まだ三歳くらいの小さな体だけど、頭には竜の角、黒いスカートからはセキさん同様竜の尻尾が見える。
「しかし、タルメシアナが何でこんな所に?」
セキさんは抱きかかえるタルメシアナちゃんの顔を見ながら首をかしげる。
「それもあるけどよ、町の連中は何処行ったんだ?」
「誰もいなそうね…… リリス、ソーシャ! ちょっとその辺探し回ってきなさい!!」
『ええぇ~、こんな瓦礫の山、誰もいませんですってばぁ~』
『確かに人の気配が全くしませんねぇ。これでは補給も出来ない。あ、ミーニャ様がしてくださっても私は一向にかまいませんけどね♡』
リリスさんたちに命令するも嫌がっているとミーニャが魔力をにじませて睨む。
すると二人は慌てて「あらほらさっさぁ~!!」とか言いながら飛び去って行った。
「さてと、これで周りの調査はいいとして、セキちゃんその子どうなの?」
「うーん、今は疲れて眠っているみたいだけど、どうしたってのかな?」
「とりあえず、横になれる場所を探して休ませてあげましょうですわ」
エマ―ジェリアさんが最後にそう言って僕たちはとりあえず休める所を探すのだった。
* * * * *
「んぁ…… あれ? ここは??」
「あら、気が付いた?」
タルメシアナちゃんをずっと見ていたセキさんがそう言う。
結局横にするには良い場所が見つからず僕たちの馬車にタルメシアナちゃんを休ませていた。

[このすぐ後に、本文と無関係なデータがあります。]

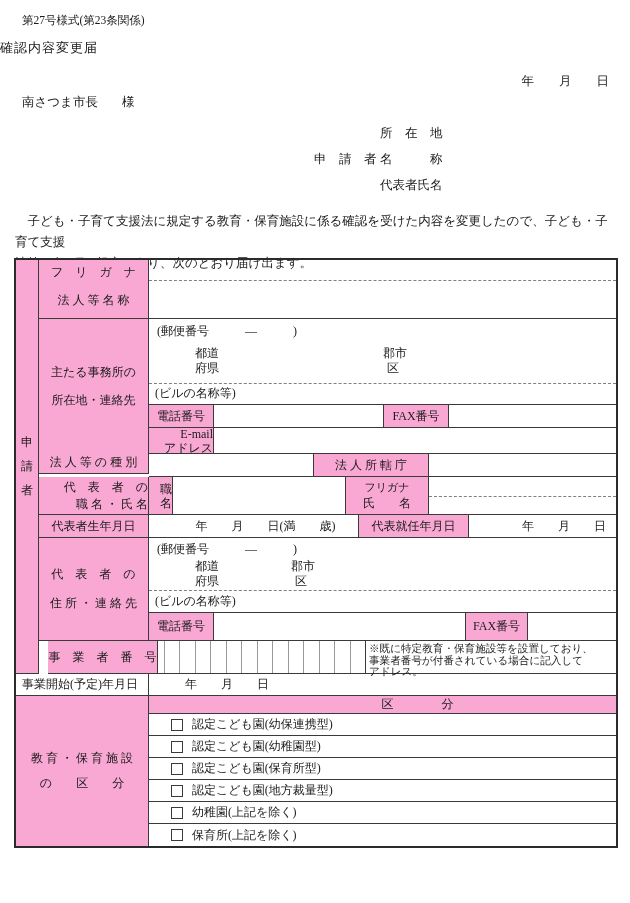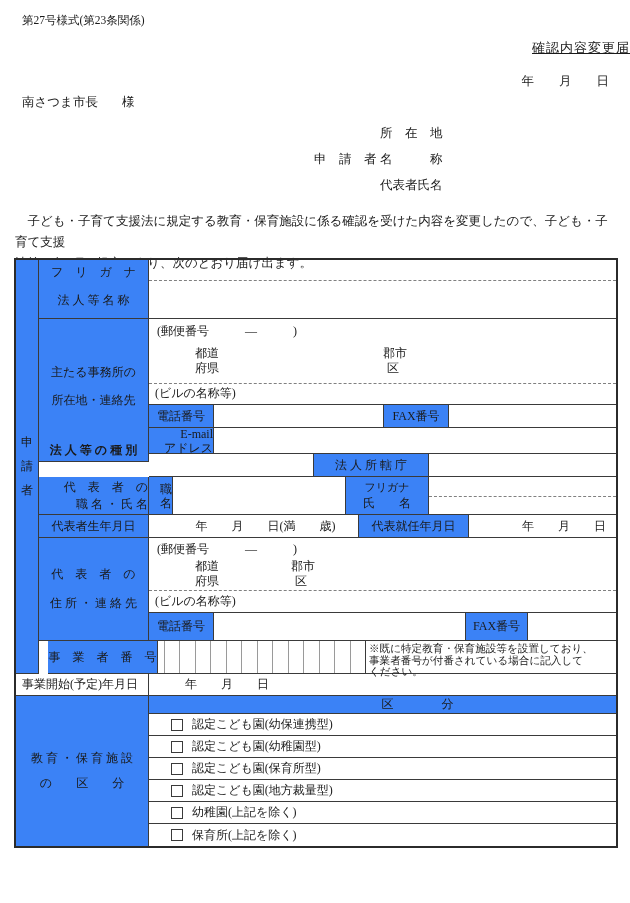--- a/index.html
+++ b/index.html
@@ -32,7 +32,7 @@
 <div class="page">
 
   <div class="abs fs115" style="left:22px;top:13px;">第27号様式(第23条関係)</div>
-  <div class="abs fs13" style="left:0;top:39px;width:630px;text-align:right;letter-spacing:1px;text-decoration:underline;">確認内容変更届</div>
+  <div class="abs fs13" style="left:0;top:39px;width:630px;text-align:left;letter-spacing:1px;">確認内容変更届</div>
   <div class="abs fs125" style="right:21px;top:73px;">年　　月　　日</div>
   <div class="abs fs125" style="left:22px;top:94px;">
     <span>南さつま市長</span><span style="display:inline-block;width:24px;"></span><span>様</span>

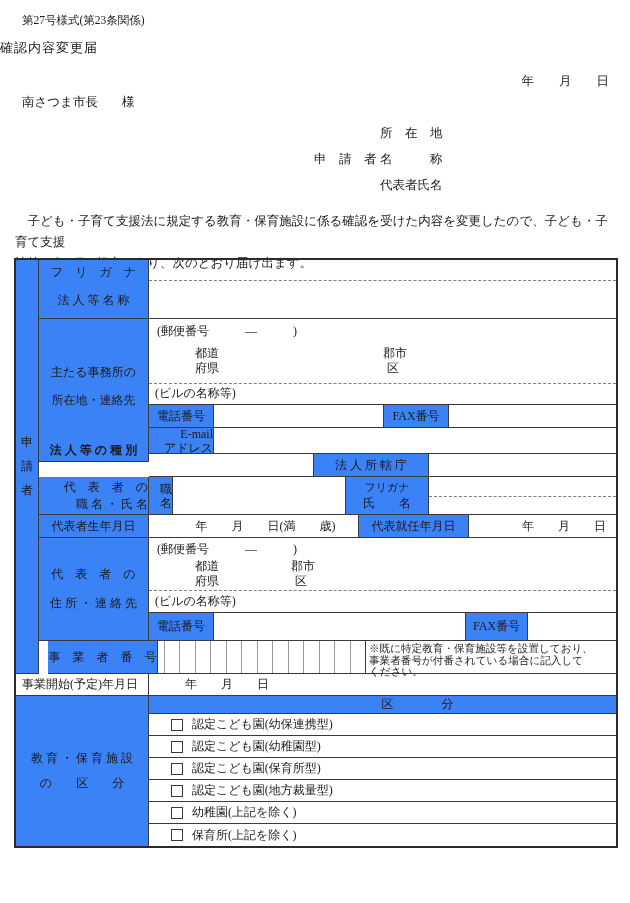--- a/index.html
+++ b/index.html
@@ -11,7 +11,7 @@
   .cell{position:absolute;box-sizing:border-box;border:solid #3a3a3a;border-width:0 1px 1px 0;
         display:flex;align-items:center;font-size:12px;}
   .nr{border-right-width:0;} .nb{border-bottom-width:0;}
-  .gray{background:#3b82f6;}
+  .gray{background:#f9a8d4;}
   .cc{justify-content:center;text-align:center;}
   .col{flex-direction:column;justify-content:center;}
   .dash{position:absolute;height:0;border-top:1px dashed #808080;}

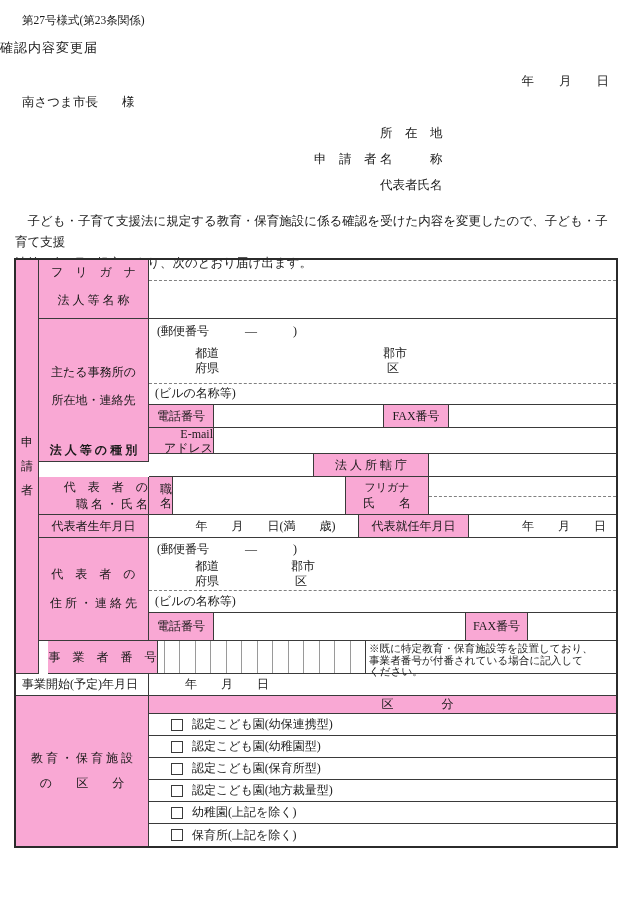--- a/index.html
+++ b/index.html
@@ -89,7 +89,7 @@
     </div>
     <div class="cell nr" style="left:198px;top:168px;width:402px;height:26px;"></div>
 
-    <div class="cell gray cc" style="left:23px;top:179px;width:110px;height:23px;font-weight:bold;">法 人 等 の 種 別</div>
+    <div class="cell gray cc" style="left:23px;top:191px;width:110px;height:23px;">法 人 等 の 種 別</div>
     <div class="cell" style="left:133px;top:194px;width:165px;height:23px;"></div>
     <div class="cell gray cc" style="left:298px;top:194px;width:115px;height:23px;">法 人 所 轄 庁</div>
     <div class="cell nr" style="left:413px;top:194px;width:187px;height:23px;"></div>

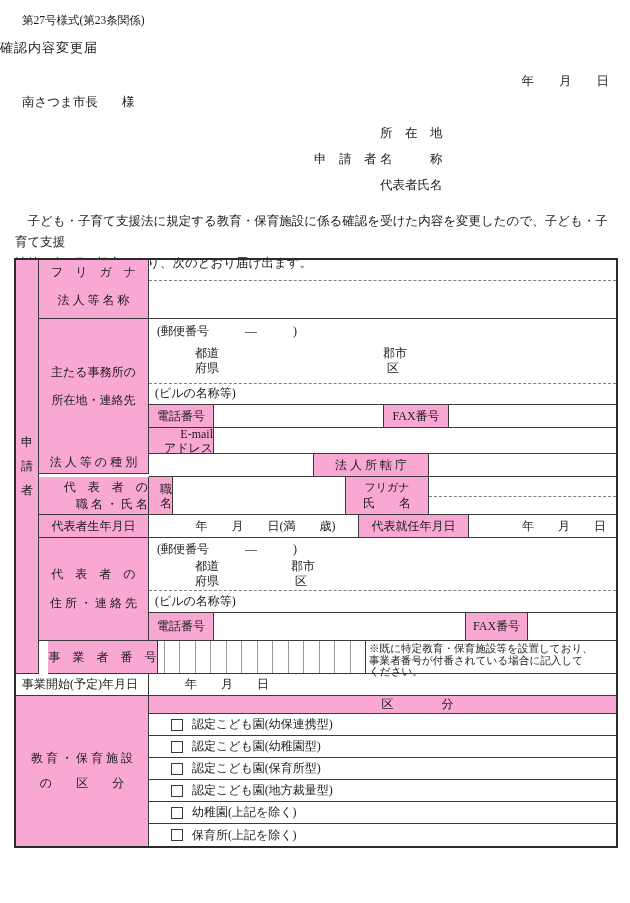--- a/index.html
+++ b/index.html
@@ -157,7 +157,7 @@
       <span class="note">
         <span>※既に特定教育・保育施設等を設置しており、</span><br>
         <span>事業者番号が付番されている場合に記入して</span><br>
-        <span>ください。</span>
+        <span>アドレス。</span>
       </span>
     </div>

タルメシアナちゃんはうっすらと目を見開き瞳だけを動かして周りを見る。
そしてエマ―ジェリアさんを見ると大きく目を見開き慌てて起き上がる。
「ひぇええぇぇっ! お母さん! ごめんなさい!! わざとじゃないの! だからもうお母様をけしかけないでぇっ!!!!」
慌てて涙目になりながら後ずさり、馬車の端まで嫌々しながら下がる。
僕たちはきょとんとしてその様子を見るのだった。